Among the pet peeves of one very busy RV technician: customers who bring him an RV with a roof leak. No, he’s not upset because the roof developed a leak. That kind of thing can happen.
Rather, it’s the customer. He or she recently bought the RV only to “discover” that the roof is incontinent. In many cases, the client bought it from a private party who swore up and down that the roof was just fine, no leaks.
RV roof leaks are a huge problem. In many cases, leaks can cause serious structural damage. Serious as in “thousands of dollars to repair.” So if you’re shopping for a used rig, BEWARE of any RVs with hidden leaking issues.
How can you protect yourself from RV leaks?
Look for them—they frequently leave tell-tale signatures.
If you see discoloration on the ceiling, often a brownish stain, look out. And always open the upper cabinets and look inside at the ceiling area. Leaks often develop at the edge of the unit, along a seam, and manifest themselves close to an inside wall.
RV types often have their own areas of susceptibility.
Looking at a motorhome? Class C units often leak at the cab-over area, and near slide-outs. Class A units are said to have the lowest leak rate, but when they do, it’s often near slide-outs.
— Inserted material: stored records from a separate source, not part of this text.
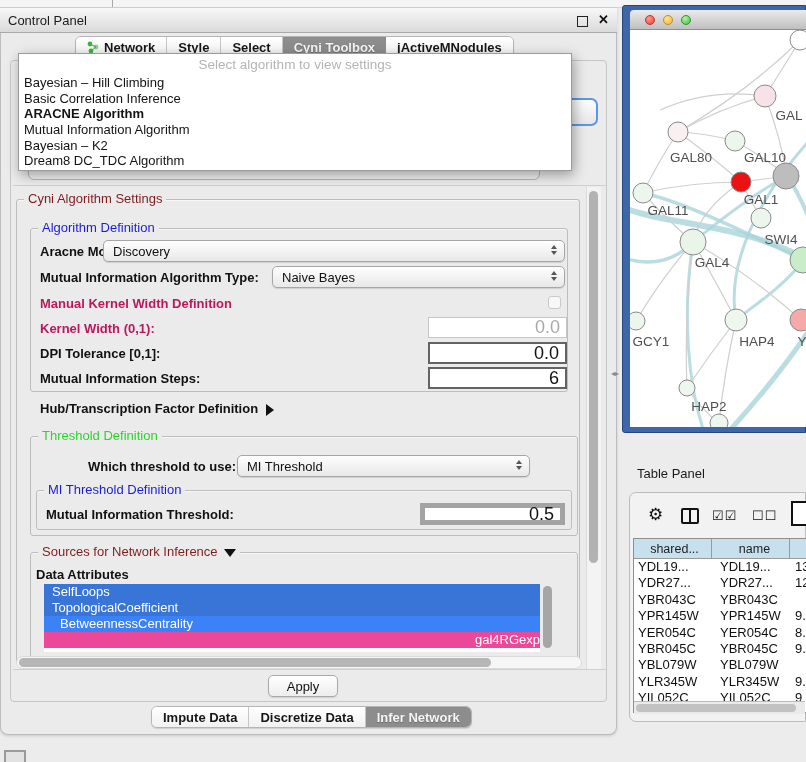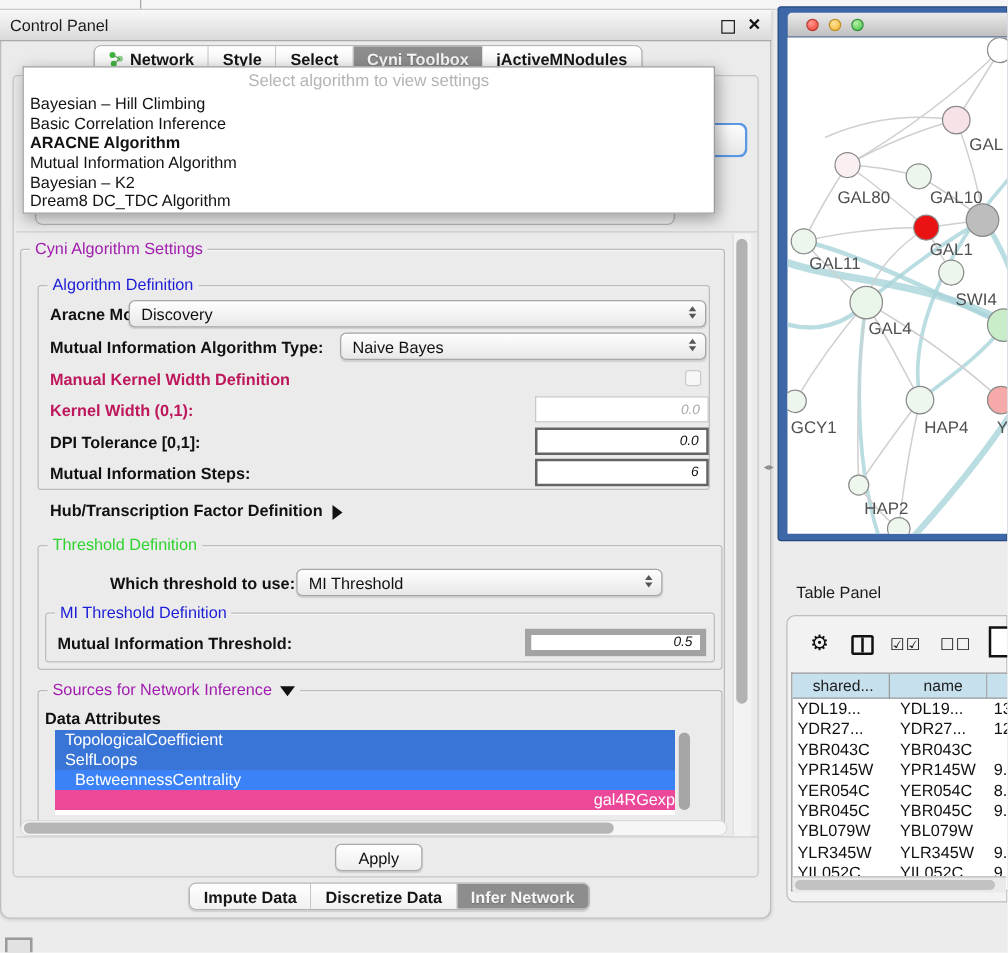--- a/index.html
+++ b/index.html
@@ -41,7 +41,7 @@
   
   .gbox{position:absolute;border:1px solid #bdbdbd;border-radius:3px;box-shadow:inset 0 1px 0 rgba(255,255,255,.6);box-sizing:border-box;}
   .glabel{position:absolute;font-size:13px;background:#ebebeb;padding:0 4px;line-height:14px;white-space:nowrap;}
-  .lbl-blue{color:#1c1cd6;} .lbl-green{color:#2fd32f;} .lbl-black{color:#a21caf;}
+  .lbl-blue{color:#1c1cd6;} .lbl-green{color:#2fd32f;} .lbl-black{color:#7f1d1d;}
   .blbl{position:absolute;font-size:13px;font-weight:bold;color:#111;white-space:nowrap;}
   .blbl.dis{color:#be185d;}
   

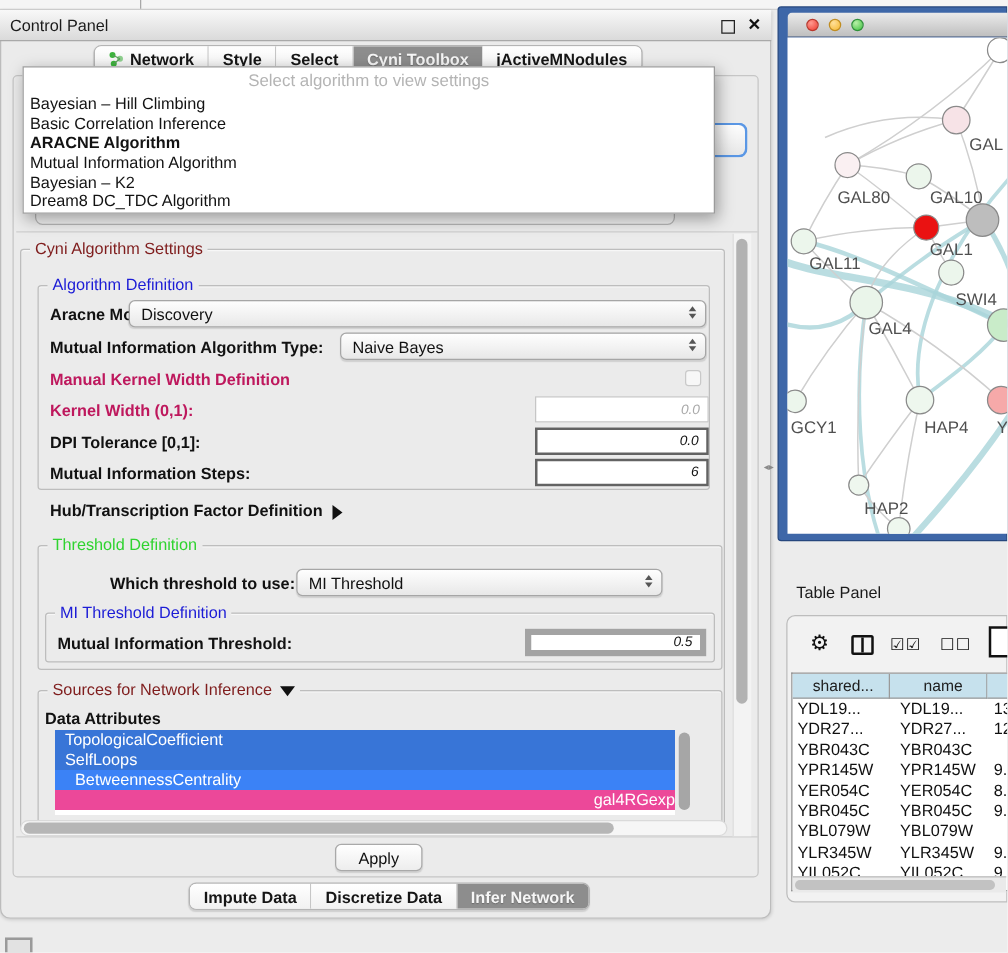--- a/index.html
+++ b/index.html
@@ -52,8 +52,8 @@
   .spin i{display:block;width:0;height:0;border-left:3.5px solid transparent;border-right:3.5px solid transparent;}
   .spin .up{border-bottom:4px solid #555;} .spin .dn{border-top:4px solid #555;}
   
-  .field{position:absolute;background:#fff;font-size:11px;display:flex;align-items:center;justify-content:flex-end;
-         padding-right:6px;box-sizing:border-box;color:#111;font-style:italic;}
+  .field{position:absolute;background:#fff;font-size:18px;display:flex;align-items:center;justify-content:flex-end;
+         padding-right:6px;box-sizing:border-box;color:#111;}
   .field.dis{border:1px solid #c6c6c6;color:#a9a9a9;}
   .field.strong{border:2px solid #636363;}
   .field.mid{border:5px solid #a3a3a3;}

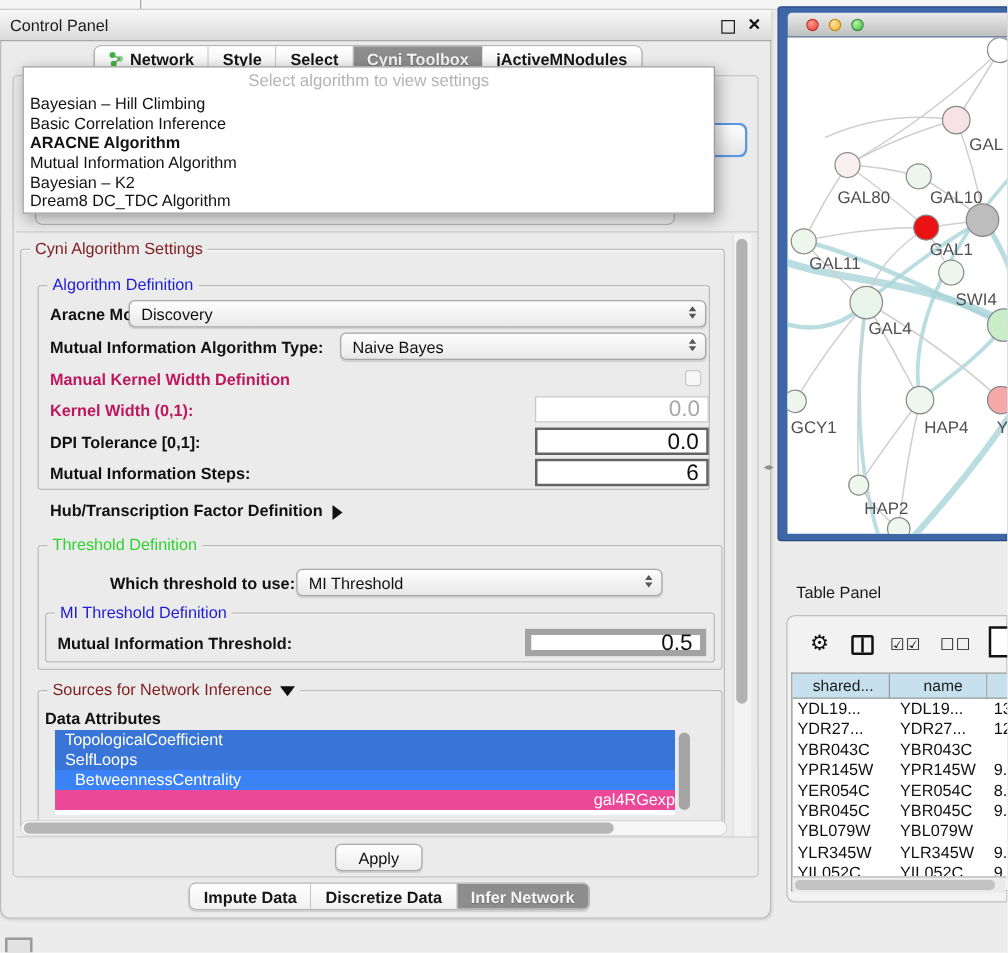--- a/index.html
+++ b/index.html
@@ -224,8 +224,8 @@
   </div>
   <span class="blbl" style="left:36px;top:567px;">Data Attributes</span>
   <div class="attr-list" id="attr-list">
+      <div class="attr-item" style="background: rgb(56, 117, 215);">SelfLoops</div>
       <div class="attr-item" style="background: rgb(56, 117, 215);">TopologicalCoefficient</div>
-      <div class="attr-item" style="background: rgb(56, 117, 215);">SelfLoops</div>
       <div class="attr-item" style="background: #3b82f6; padding-left: 16px;">BetweennessCentrality</div>
       <div class="attr-item" style="background: #ec4899; text-align: right;">gal4RGexp</div>
     </div>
Towable rigs with an “end cap” at the front or rear of the rig are more prone to leakage near the cap. In any type of RV, look closely around roof vents, and especially skylights—that’s a common leak point.
Don’t limit your inspection to the ceiling. Windows can leak, as well as any other area where the skin is opened up for a passage. Open lower cabinets, look closely at walls. Watch for the tell-tale signs of corruption: Discoloration. Warped wallpaper can also indicate water infiltration. Examine the floors, too. At floor level, you could find signs of damage from plumbing leaks.
While your eyes are helpful in leak checking, your nose can literally “sniff out” a leak. If you open the RV door and get the scent of mold or mildew, run away quick. Mold or mildew is a huge clue of leakage and probable serious damage.
If you find evidence that the rig has leaked, the best advice is to run the other direction. But if you have just “fallen in love” with the unit, then spend a bit of your own money and hire an RV technician to evaluate the rig and give his professional advice as to what it might cost to really put the rig to rights. In the long run, you may save BIG bucks.